Kinder können Medienkonsum nicht alleine steuern

Liebe Frau Müller, Ihr letzter Artikel war ja spannend – aber wie soll ich die Handynutzung bei meinen Kindern ganz konkret umsetzen, wieviel Handyzeit darf denn bei einem 10 jährigen sein? Und wie kontrolliere ich das?

Liebe Frau M., das ist eine Frage für viele Eltern. Mir ist wichtig, dass Eltern bei der Frage Mediennutzung ihre Verantwortung sehen und übernehmen. Kinder können ihren Medienkonsum nicht alleine steuern, darum brauchen sie die Hilfe durch die Eltern. Außerdem haben die Handys und Computerspiele Suchtpotential: Das Gefühl, nicht aufhören zu können, „nur noch schnell“ was zu Ende spielen, lässt auch viele Erwachsene Zeit und Raum vergessen. Für Kinder ist dieser Sog, den die digitalen Medien ausüben, aus meiner Erfahrung noch größer: Kind sein heißt sich im Spiel zu verlieren, auch im digitalen Spiel.
Im Alltag helfen Regeln, nicht immer neu über die Spielezeit am Computer zu diskutieren. Klare Ansagen wie „Kein Handy beim Essen, Handy erst nach den Hausaufgaben, das Handy wird nach 20 Uhr abgegeben“ etc. helfen, Dauerkonflikte zu vermeiden.
Es wichtig, dass Eltern zu den festgelegten Regeln stehen und bereit sind, deren Einhaltung durchzusetzen.
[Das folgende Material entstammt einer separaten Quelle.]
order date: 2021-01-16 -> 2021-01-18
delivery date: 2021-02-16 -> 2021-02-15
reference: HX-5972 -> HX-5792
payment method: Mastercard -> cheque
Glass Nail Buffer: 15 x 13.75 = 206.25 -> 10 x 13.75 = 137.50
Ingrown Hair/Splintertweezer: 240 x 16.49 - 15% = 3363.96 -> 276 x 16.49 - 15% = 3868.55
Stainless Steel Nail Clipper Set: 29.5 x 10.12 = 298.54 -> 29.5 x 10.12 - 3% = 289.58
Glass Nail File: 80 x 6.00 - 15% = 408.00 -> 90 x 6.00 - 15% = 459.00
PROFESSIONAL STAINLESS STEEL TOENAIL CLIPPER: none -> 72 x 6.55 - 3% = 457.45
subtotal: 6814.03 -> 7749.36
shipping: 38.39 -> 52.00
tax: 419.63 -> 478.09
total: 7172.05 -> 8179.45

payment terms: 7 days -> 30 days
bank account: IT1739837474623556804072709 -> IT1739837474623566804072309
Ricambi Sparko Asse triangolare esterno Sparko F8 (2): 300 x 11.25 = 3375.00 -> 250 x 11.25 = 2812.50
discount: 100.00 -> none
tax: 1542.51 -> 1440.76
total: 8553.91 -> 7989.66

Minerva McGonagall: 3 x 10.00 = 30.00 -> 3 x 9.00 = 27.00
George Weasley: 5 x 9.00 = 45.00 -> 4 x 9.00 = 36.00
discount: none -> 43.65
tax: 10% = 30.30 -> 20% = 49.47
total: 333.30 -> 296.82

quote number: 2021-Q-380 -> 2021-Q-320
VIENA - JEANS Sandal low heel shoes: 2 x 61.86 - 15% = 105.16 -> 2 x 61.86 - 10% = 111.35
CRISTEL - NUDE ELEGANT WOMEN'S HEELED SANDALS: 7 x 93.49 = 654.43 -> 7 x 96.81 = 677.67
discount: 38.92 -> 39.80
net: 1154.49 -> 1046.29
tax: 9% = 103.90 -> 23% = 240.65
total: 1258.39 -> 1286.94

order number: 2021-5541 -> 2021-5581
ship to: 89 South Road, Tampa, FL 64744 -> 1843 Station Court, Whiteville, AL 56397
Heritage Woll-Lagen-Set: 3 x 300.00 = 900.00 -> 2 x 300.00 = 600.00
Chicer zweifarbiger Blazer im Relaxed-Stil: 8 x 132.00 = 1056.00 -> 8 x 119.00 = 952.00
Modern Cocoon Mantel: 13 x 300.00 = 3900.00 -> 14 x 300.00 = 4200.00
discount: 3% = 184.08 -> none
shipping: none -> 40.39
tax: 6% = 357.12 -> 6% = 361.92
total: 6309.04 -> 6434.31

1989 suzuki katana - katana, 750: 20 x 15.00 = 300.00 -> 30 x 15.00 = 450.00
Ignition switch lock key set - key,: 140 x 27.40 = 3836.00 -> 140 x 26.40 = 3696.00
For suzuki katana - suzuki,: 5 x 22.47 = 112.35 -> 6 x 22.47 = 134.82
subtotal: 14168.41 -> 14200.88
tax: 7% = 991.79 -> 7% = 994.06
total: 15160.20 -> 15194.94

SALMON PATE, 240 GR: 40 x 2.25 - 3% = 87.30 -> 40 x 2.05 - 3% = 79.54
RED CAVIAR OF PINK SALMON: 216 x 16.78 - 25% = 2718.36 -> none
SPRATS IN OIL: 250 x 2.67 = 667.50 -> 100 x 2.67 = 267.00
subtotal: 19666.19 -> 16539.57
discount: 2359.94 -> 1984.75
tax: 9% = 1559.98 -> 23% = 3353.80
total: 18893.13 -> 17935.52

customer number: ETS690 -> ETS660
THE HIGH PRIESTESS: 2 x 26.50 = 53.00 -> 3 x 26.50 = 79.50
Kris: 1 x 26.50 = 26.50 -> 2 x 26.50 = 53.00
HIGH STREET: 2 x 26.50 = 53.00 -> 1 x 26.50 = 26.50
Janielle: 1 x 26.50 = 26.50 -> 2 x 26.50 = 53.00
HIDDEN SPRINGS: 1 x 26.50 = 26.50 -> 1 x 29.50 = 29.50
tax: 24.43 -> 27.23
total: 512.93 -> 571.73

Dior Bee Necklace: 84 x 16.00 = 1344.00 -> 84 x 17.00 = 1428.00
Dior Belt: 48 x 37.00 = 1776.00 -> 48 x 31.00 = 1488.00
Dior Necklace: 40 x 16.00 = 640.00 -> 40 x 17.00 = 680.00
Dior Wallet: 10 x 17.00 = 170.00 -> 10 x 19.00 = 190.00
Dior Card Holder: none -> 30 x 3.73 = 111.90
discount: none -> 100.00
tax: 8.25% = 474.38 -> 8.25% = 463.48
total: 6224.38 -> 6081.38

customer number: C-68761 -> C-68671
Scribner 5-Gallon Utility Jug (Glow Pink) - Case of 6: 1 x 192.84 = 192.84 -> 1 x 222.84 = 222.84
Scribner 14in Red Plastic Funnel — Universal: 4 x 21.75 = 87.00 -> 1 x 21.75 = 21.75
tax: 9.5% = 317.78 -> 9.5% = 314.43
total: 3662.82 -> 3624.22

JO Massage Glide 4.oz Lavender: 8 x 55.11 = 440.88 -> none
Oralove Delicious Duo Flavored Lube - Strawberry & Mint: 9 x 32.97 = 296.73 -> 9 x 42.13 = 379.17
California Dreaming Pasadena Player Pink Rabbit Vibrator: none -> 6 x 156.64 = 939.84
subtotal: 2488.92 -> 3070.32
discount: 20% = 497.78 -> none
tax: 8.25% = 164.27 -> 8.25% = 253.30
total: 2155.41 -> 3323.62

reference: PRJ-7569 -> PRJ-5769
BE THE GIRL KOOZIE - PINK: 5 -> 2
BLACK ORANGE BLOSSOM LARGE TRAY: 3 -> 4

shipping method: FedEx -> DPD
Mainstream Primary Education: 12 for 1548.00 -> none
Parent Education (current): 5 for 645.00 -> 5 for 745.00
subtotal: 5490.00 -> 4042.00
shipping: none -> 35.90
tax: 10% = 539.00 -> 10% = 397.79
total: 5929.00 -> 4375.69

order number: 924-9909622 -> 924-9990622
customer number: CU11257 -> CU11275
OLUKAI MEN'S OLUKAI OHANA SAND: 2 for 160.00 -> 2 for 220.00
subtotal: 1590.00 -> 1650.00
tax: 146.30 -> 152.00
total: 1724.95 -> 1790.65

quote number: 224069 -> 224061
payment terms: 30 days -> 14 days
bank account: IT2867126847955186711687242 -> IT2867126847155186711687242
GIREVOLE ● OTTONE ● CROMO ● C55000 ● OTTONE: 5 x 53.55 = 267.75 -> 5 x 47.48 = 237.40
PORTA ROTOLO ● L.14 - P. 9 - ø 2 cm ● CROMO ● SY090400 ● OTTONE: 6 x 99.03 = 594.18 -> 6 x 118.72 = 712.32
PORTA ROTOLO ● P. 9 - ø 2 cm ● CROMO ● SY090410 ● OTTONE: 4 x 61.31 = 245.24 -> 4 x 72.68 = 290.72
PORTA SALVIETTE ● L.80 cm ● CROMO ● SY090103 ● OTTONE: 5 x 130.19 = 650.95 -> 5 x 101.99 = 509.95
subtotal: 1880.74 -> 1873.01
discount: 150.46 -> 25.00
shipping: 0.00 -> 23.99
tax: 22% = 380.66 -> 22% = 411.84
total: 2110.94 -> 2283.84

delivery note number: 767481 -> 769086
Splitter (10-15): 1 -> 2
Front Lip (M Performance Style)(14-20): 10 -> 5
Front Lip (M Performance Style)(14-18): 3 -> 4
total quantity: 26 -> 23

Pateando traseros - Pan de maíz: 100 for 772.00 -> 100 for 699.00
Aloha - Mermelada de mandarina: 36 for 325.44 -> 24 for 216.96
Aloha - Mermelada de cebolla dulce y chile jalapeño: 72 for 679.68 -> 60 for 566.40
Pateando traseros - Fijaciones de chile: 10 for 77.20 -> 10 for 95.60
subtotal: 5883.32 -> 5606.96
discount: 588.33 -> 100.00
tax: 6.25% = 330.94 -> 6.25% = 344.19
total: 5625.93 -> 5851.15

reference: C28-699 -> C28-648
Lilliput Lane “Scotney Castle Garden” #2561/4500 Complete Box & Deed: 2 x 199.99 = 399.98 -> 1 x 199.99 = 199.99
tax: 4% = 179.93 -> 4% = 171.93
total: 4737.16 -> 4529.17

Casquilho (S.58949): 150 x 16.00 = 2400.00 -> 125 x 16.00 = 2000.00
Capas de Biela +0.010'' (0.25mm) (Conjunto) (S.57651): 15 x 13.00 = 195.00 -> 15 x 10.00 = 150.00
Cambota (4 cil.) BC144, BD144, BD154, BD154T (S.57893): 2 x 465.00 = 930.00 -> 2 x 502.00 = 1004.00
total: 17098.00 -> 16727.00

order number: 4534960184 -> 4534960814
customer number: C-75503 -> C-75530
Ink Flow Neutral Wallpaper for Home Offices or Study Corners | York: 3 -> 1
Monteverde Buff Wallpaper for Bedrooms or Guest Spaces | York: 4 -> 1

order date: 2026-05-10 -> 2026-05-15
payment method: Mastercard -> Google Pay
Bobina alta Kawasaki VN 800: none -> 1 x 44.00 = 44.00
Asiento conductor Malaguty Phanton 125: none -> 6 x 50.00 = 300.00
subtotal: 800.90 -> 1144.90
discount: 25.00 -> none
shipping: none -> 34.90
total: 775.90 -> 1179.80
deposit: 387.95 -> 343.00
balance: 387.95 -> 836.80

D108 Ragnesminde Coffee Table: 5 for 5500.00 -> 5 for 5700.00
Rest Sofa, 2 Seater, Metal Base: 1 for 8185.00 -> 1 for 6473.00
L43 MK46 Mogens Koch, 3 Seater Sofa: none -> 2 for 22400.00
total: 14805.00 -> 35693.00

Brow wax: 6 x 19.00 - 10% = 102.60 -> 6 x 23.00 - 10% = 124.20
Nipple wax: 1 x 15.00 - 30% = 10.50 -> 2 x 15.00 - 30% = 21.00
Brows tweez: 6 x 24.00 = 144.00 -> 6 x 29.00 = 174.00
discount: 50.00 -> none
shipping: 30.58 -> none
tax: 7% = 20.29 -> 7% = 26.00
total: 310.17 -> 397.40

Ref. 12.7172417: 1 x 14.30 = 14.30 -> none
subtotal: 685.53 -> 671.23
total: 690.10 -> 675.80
Dazu brauchen Eltern Energie, geduldige Standfestigkeit und Konsequenz. Eine Konsequenz kann bei Nichteinhaltung der Regeln sein, die Zeiten weiter einzuschränken.
Spannend ist auch, eine App auf dem Handy zu haben, die zeigt, wieviel das Handy wofür genutzt wurde. So bekommen Kinder und Erwachsene eine Rückmeldung über ihren eigenen Medienkonsum.
Wie viel Bildschirmzeit ist überhaupt vertretbar? Die Internetseite „Klicksafe“empfiehlt zum Beispiel bei Vier- bis Sechs-Jährigen höchstens 20 Minuten, und das nicht täglich. Bei Sieben- bis Zehn-Jährigen werden höchstens 30 bis 45 Minuten empfohlen – wohlgemerkt, an allen Bildschirmen zusammen, Fernsehen, PC, Konsole und Handy eingeschlossen.
Die Festlegung einer flexiblen Wochen-Nutzungsdauer ist für Kinder schwierig, weil sie den gesamten Zeitraum von einer Woche nicht überblicken. Mir gefällt die Idee von Mediengutscheinen gut: Hier wird die vereinbarte Nutzungszeit eingetragen (z.B. 30 Minuten) und das Kind bekommt eine bestimmte Anzahl Gutscheine in der Woche, die es einlösen darf. So kann es auch einmal zwei Gutscheine an einem Tag einlösen, weil zum Beispiel das Spiel mit dem Freund länger dauert.
Für ältere Kinder ist das Smartphone auch wichtig, um auf zeitgemäß „angesagte“ Weise den Kontakt zu anderen Kindern in der Klasse oder im Freundeskreis zu pflegen: Es gilt dazuzugehören.
Sprechen Sie mit Ihren Kindern darüber: Was sind Gefahren beim Chatten? Wie gehen wir miteinander im Netz um? Was passiert, wenn Du am Wochenende nicht online bist? Was ist anders, wenn der Freund real nach Hause kommt?
Aber auch über Gefahren von Mobbing, Ausgrenzung oder sexuelle Übergriffe im Netz sollten Eltern mit ihren Kindern sprechen, damit sie diese Situationen frühzeitig erkennen und sich Hilfe holen. Meist beginnen diese Gewaltsituationen völlig unbemerkt von den Erwachsenen.
Nutzen Sie als Eltern die Chance, Ihre Kinder von Anfang an bei einem sorgfältigen, sinnvollen und kritischen Umgang mit digitalen Medien zu unterstützen – eine spannende, neue Erziehungsaufgabe, die es in Ihrer Kindheit nicht gab.
Dazu gehört natürlich auch, dass auch die Eltern ihren eigenen Umgang mit dem Smartphone kritisch im Blick haben. Sie sind (wie immer) die Vorbilder für Ihre Kinder. Informieren Sie sich, was ihr Kind mit dem Handy oder am Computer macht, und überlegen Sie gemeinsam mit ihren Kindern Regeln für einen sinnvollen Umgang mit Handy, Computer und Fernseher.